_Exercise brief_
From the listing below, please restate exactly the lines beginning at the one with "font-family: none ->" and ending at the one with "font-style: italic ->", both included, and skip the pictures.

═══ Records supplied

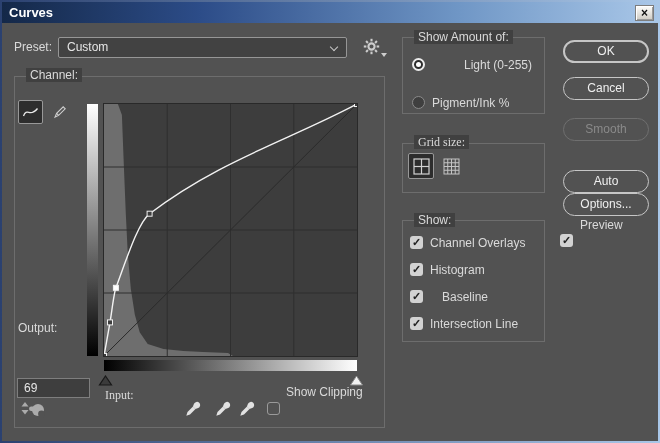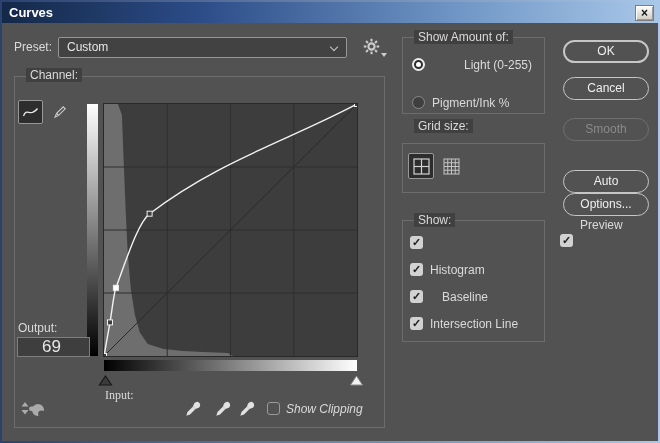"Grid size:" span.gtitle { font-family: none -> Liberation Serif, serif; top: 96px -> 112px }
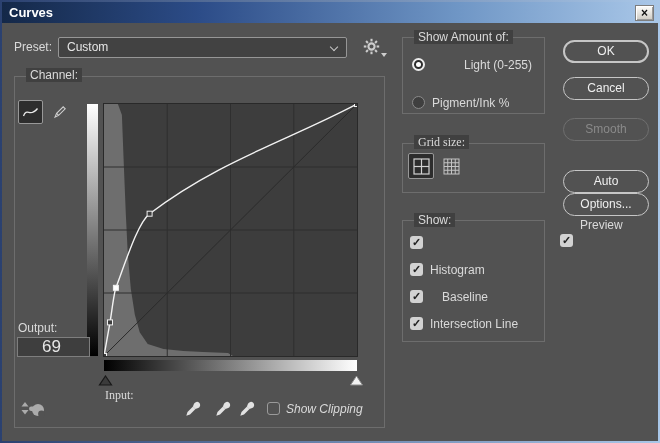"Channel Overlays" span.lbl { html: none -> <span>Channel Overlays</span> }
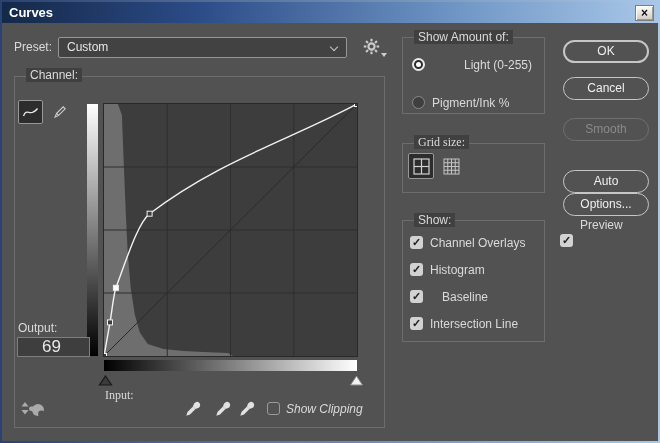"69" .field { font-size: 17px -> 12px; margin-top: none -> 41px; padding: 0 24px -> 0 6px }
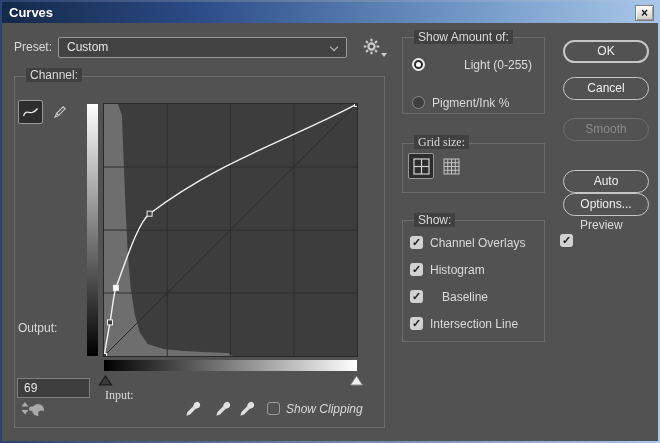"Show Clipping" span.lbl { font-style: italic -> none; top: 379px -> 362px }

══════
═══ Records supplied

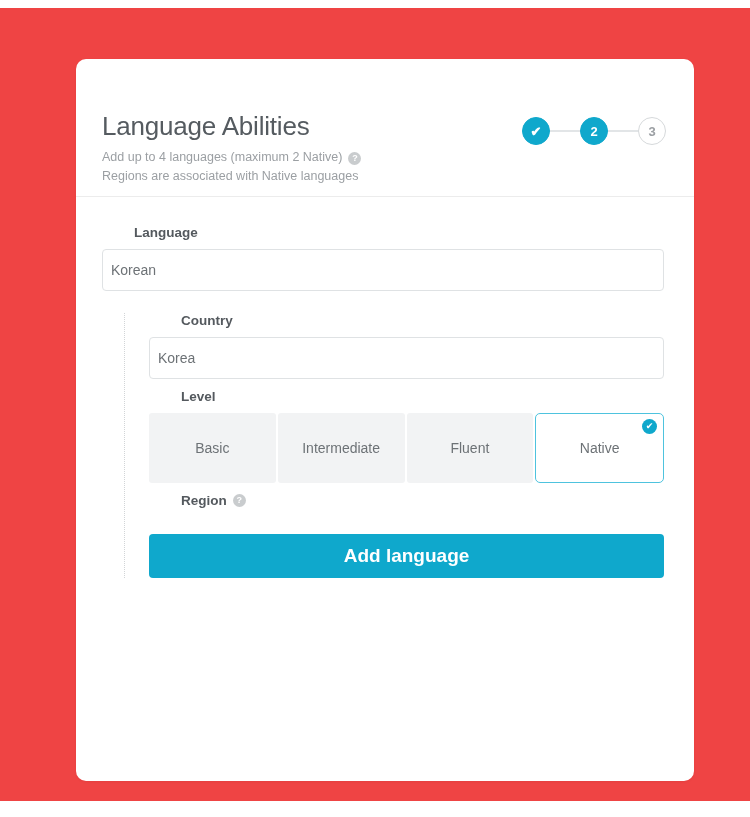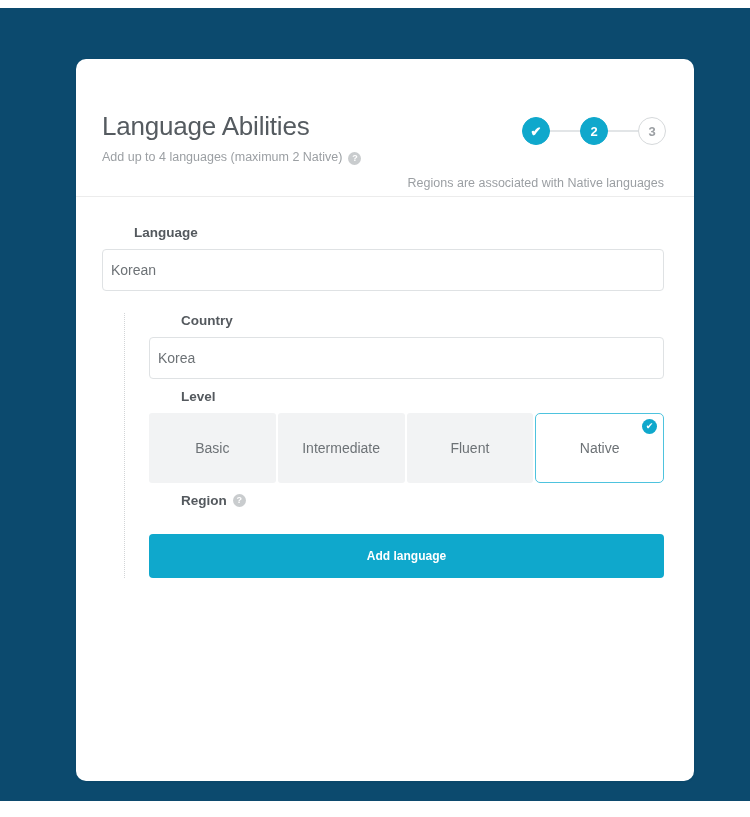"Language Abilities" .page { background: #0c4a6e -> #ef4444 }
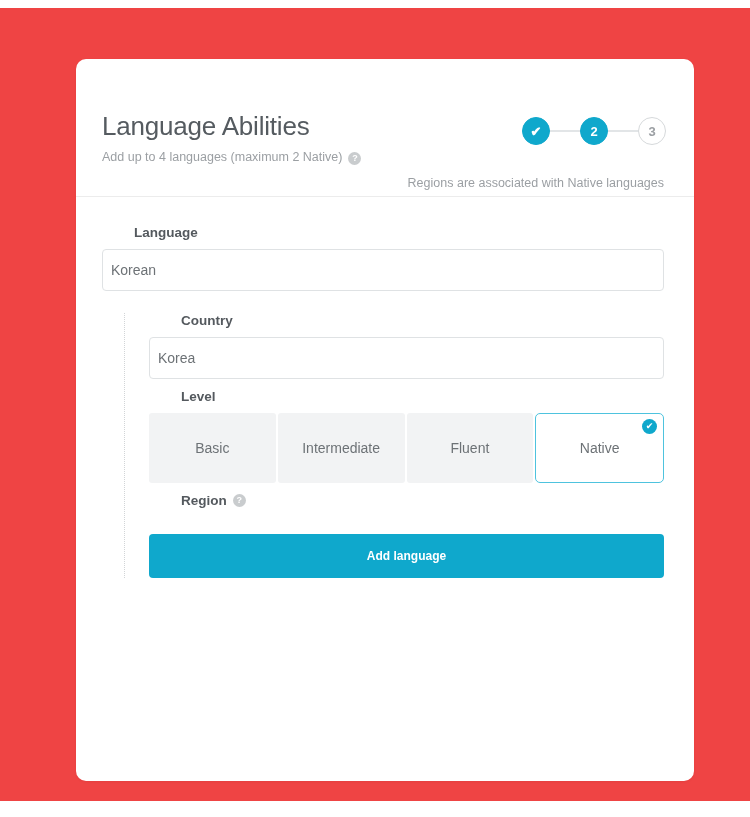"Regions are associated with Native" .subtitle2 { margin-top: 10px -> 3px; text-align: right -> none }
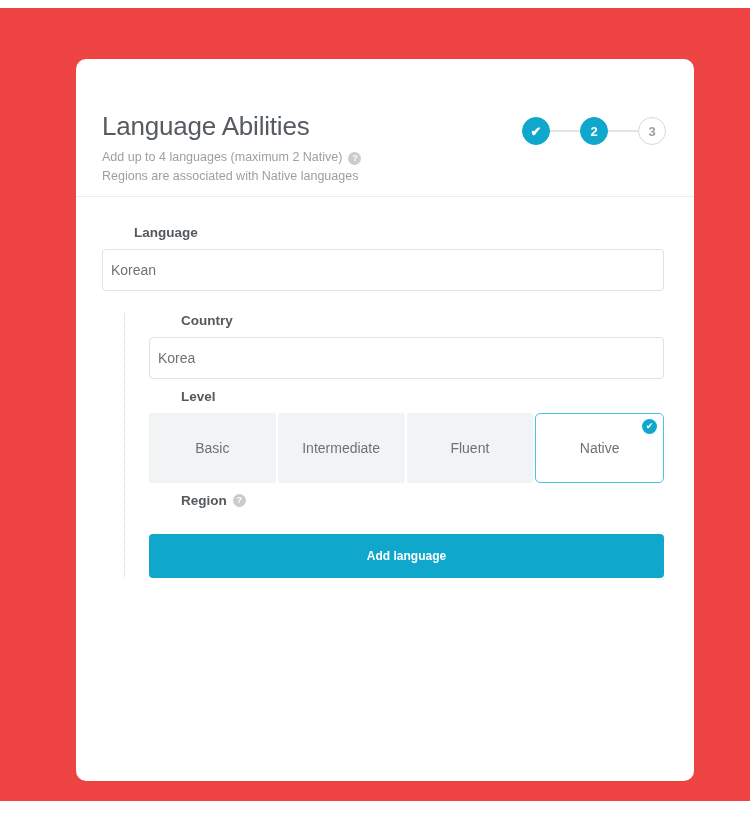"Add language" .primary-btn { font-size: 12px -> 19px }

══════
═══ Records supplied

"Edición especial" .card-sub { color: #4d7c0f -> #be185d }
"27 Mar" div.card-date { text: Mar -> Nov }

══════

_Exercise result_
"Grid size:" span.gtitle { font-family: none -> Liberation Serif, serif; top: 96px -> 112px }
"Channel Overlays" span.lbl { html: none -> <span>Channel Overlays</span> }
"69" .field { font-size: 17px -> 12px; margin-top: none -> 41px; padding: 0 24px -> 0 6px }
"Show Clipping" span.lbl { font-style: italic -> none; top: 379px -> 362px }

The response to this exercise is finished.